Unlocking the Forgery Detection Potential of Vanilla MLLMs: A Novel Training-Free Pipeline
Rui Zuo 1, Qinyue Tong 1, Zhe-Ming Lu 1, Ziqian Lu 2
Published on arXiv
2511.13442
Output Integrity Attack
OWASP ML Top 10 — ML09
Key Finding
Foresee outperforms existing MLLM-based IFDL methods in tamper localization accuracy and textual explanation richness across six forgery types without any additional training
Foresee
Novel technique introduced
With the rapid advancement of artificial intelligence-generated content (AIGC) technologies, including multimodal large language models (MLLMs) and diffusion models, image generation and manipulation have become remarkably effortless. Existing image forgery detection and localization (IFDL) methods often struggle to generalize across diverse datasets and offer limited interpretability. Nowadays, MLLMs demonstrate strong generalization potential across diverse vision-language tasks, and some studies introduce this capability to IFDL via large-scale training.

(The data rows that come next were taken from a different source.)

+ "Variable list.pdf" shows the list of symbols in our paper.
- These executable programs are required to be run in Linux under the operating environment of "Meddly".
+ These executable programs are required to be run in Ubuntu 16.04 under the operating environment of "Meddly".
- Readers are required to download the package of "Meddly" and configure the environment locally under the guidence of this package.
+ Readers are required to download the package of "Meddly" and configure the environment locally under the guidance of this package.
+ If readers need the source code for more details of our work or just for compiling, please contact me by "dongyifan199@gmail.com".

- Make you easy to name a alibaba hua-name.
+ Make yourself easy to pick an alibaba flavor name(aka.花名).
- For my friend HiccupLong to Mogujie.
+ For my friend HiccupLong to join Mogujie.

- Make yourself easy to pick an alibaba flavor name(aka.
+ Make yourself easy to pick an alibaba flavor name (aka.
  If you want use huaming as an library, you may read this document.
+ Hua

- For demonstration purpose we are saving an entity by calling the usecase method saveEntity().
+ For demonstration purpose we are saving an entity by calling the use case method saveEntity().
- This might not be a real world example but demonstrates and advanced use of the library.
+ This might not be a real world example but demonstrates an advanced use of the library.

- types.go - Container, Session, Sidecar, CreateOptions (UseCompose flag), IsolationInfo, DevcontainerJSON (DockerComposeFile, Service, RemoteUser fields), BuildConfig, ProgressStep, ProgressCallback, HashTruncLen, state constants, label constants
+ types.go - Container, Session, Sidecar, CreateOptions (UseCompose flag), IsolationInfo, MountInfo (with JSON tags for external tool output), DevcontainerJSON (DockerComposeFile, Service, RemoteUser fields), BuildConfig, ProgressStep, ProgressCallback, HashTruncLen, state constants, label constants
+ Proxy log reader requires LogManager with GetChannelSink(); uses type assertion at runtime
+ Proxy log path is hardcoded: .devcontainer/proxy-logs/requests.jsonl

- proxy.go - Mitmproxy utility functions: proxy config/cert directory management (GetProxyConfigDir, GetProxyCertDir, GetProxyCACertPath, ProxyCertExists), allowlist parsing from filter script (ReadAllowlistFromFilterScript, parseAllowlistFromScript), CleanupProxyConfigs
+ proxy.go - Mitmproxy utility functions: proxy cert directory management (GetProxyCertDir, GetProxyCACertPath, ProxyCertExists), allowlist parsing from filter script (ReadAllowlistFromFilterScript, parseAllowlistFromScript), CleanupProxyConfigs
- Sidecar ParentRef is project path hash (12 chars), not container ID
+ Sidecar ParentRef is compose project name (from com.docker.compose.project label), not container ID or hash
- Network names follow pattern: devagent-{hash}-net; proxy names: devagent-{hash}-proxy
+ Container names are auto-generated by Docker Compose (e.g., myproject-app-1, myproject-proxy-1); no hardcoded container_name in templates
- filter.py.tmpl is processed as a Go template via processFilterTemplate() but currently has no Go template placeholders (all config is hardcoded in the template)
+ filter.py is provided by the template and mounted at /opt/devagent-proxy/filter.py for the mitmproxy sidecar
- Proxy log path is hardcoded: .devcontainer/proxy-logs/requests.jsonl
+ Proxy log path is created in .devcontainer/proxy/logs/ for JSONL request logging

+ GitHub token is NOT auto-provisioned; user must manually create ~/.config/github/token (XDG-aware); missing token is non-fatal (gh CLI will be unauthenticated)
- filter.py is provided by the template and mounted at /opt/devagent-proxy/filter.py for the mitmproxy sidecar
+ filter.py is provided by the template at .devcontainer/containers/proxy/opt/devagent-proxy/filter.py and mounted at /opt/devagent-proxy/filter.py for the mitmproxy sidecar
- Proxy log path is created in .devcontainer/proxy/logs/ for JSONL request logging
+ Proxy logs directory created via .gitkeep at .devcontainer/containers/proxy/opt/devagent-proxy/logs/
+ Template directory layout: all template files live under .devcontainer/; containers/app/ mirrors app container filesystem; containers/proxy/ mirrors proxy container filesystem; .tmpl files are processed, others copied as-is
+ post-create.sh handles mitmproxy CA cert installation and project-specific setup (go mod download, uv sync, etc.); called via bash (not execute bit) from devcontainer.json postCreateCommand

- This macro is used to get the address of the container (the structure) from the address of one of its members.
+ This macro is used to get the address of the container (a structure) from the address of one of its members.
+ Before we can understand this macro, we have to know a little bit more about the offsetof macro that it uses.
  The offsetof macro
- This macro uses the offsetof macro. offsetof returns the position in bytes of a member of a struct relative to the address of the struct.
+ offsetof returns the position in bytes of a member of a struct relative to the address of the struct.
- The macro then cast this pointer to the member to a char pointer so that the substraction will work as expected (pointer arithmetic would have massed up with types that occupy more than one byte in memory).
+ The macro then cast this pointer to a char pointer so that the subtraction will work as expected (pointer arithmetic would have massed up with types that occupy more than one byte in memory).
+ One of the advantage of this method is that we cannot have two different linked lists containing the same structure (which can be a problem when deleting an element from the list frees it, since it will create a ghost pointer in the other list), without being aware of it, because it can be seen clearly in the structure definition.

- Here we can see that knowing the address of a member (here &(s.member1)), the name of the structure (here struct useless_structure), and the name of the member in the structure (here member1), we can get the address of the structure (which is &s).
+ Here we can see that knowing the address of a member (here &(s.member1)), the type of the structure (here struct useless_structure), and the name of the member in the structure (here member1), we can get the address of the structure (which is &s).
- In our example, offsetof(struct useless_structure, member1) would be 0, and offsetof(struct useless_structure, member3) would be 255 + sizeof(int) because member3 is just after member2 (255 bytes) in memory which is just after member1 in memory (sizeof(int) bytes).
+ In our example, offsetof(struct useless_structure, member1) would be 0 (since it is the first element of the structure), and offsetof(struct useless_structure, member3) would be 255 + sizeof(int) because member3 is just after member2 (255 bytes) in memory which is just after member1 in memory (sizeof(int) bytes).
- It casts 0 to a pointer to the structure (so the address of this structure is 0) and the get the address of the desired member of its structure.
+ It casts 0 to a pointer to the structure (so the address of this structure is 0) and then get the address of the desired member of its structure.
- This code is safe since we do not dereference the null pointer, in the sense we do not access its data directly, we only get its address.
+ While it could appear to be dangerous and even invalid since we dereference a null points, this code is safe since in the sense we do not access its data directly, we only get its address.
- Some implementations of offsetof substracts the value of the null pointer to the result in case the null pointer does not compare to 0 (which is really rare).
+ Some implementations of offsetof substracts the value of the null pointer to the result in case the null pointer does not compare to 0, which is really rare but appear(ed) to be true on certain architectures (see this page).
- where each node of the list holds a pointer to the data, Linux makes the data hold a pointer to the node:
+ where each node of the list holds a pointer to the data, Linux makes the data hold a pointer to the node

However, such approaches cost considerable computational resources, while failing to reveal the inherent generalization potential of vanilla MLLMs to address this problem. Inspired by this observation, we propose Foresee, a training-free MLLM-based pipeline tailored for image forgery analysis. It eliminates the need for additional training and enables a lightweight inference process, while surpassing existing MLLM-based methods in both tamper localization accuracy and the richness of textual explanations. Foresee employs a type-prior-driven strategy and utilizes a Flexible Feature Detector (FFD) module to specifically handle copy-move manipulations, thereby effectively unleashing the potential of vanilla MLLMs in the forensic domain. Extensive experiments demonstrate that our approach simultaneously achieves superior localization accuracy and provides more comprehensive textual explanations. Moreover, Foresee exhibits stronger generalization capability, outperforming existing IFDL methods across various tampering types, including copy-move, splicing, removal, local enhancement, deepfake, and AIGC-based editing. The code will be released in the final version.
Key Contributions
- Training-free MLLM-based image forgery detection and localization pipeline (Foresee) eliminating costly fine-tuning while surpassing existing MLLM-based IFDL methods
- Flexible Feature Detector (FFD) module specifically designed to handle copy-move manipulations within vanilla MLLMs
- Type-prior-driven strategy that unlocks generalization of vanilla MLLMs across six forgery types: copy-move, splicing, removal, local enhancement, deepfake, and AIGC-based editing
🛡️ Threat Analysis
Proposes a novel AI-generated content detection and localization architecture (Foresee) for identifying deepfakes, AIGC-based edits, splicing, and copy-move forgeries — directly targeting output integrity and content provenance verification. The paper's primary contribution is a novel forensic detection technique, not merely applying existing detectors to a new domain.